Compass Group is equally stringent on sourcing processed chicken products, where the chicken meat may be from overseas. Crayfourd says high-volume lines such as nuggets for schools are randomly checked at least every two months to check they are meeting the Compass specification.

In the restaurant sector more and more chefs are choosing to buy from specialist farmers who raise on maize or have breeds which have stayed close to thoroughbred bloodlines.

Ellel Free Range Poultry in north Lancashire rears the classic poulet de Bresse breed and supplies restaurants nationwide. Whereas intensively reared chickens can move from egg to abattoir in as little as six weeks, Bresse chicken can take up 17 weeks, which costs more in production but gives a stronger flavour.

While this type of quality chicken is commonly referred to as corn-fed, Ellel owner Richard Charles is scathing about how that description is interpreted. "Making a chicken fillet appear yellow is often just a matter of dye in the feed," he says. "We start our birds off on normal chicken feed, slowly add wheat to the feed and, at 12 weeks, feed only on wheat along with vegetable trimming from local farms."

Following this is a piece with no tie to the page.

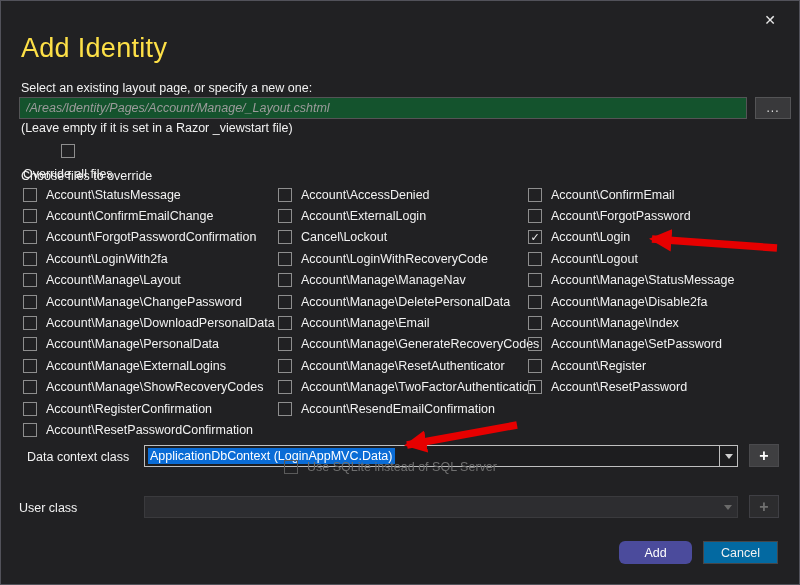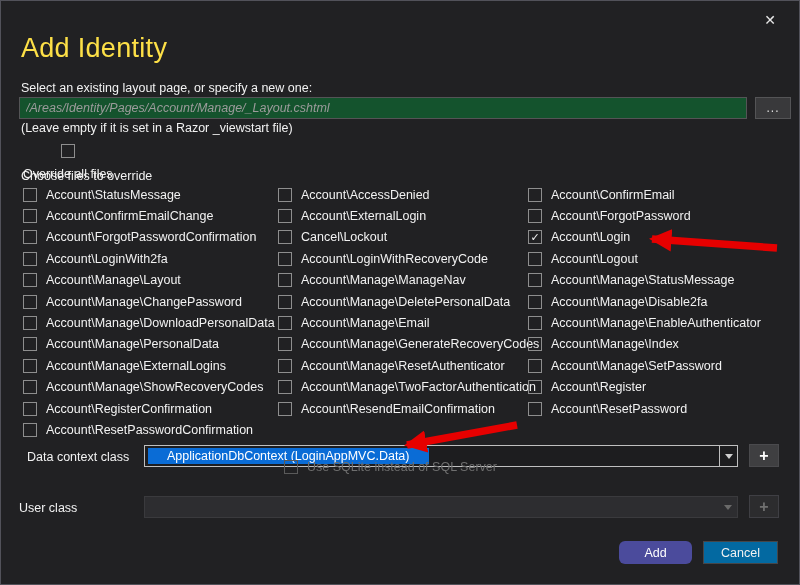"Account\Manage\EnableAuthenticator" div.file-row { html: <div> <span></span> <span>Account\Manage\EnableAuthenticator</span> </div> -> none }
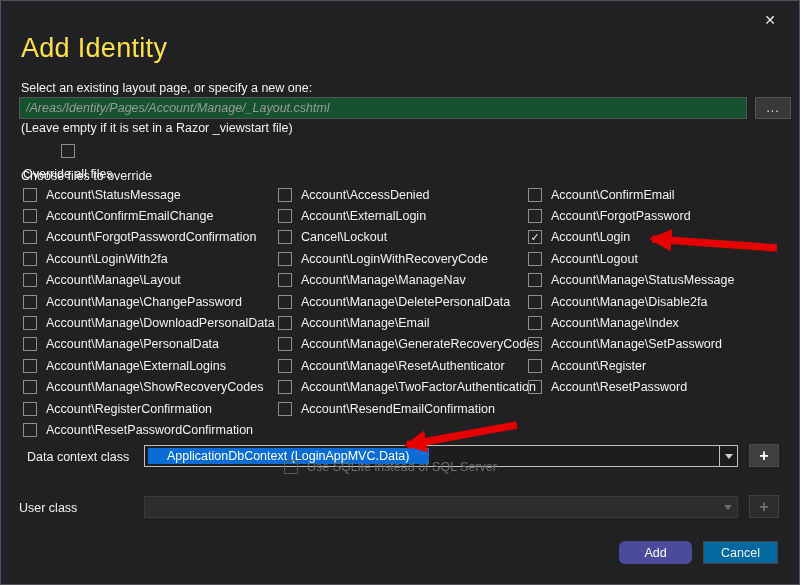"ApplicationDbContext (LoginAppMVC.Data)" .combo .val { padding: 1px 19px -> 1px 2px }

Charles is proud of the flavour and natural moisture this slow growing puts into his birds, but admits that this comes with a price premium. A 1.8kg whole bird will sell into the restaurant kitchen for about £11, compared with half that price for an intensively reared chicken. n

What's in a name? Chickens described as "free range" must have had outside access for at least half their lives. The description "traditional free range" differs from free range by requiring more extensive open-air access, a lower stocking density and a greater minimum age at slaughter. "Free range - total freedom" has similar requirements, but birds must have unrestricted daytime open-air access.

The term "corn-fed chicken" is not an officially recognised description unless the percentage of corn or maize is also specified as a percentage of the whole feed. It is not illegal to call a chicken corn-fed, even if it has been fed just a small amount for a very short period of its life.

Good practice in farming is not to apply the term corn-fed unless the feed formula given during the greater part of the fattening period contains at least 50% corn or maize. The fattening period is not defined in the regulations but is generally taken to mean the latter half of the chicken's life.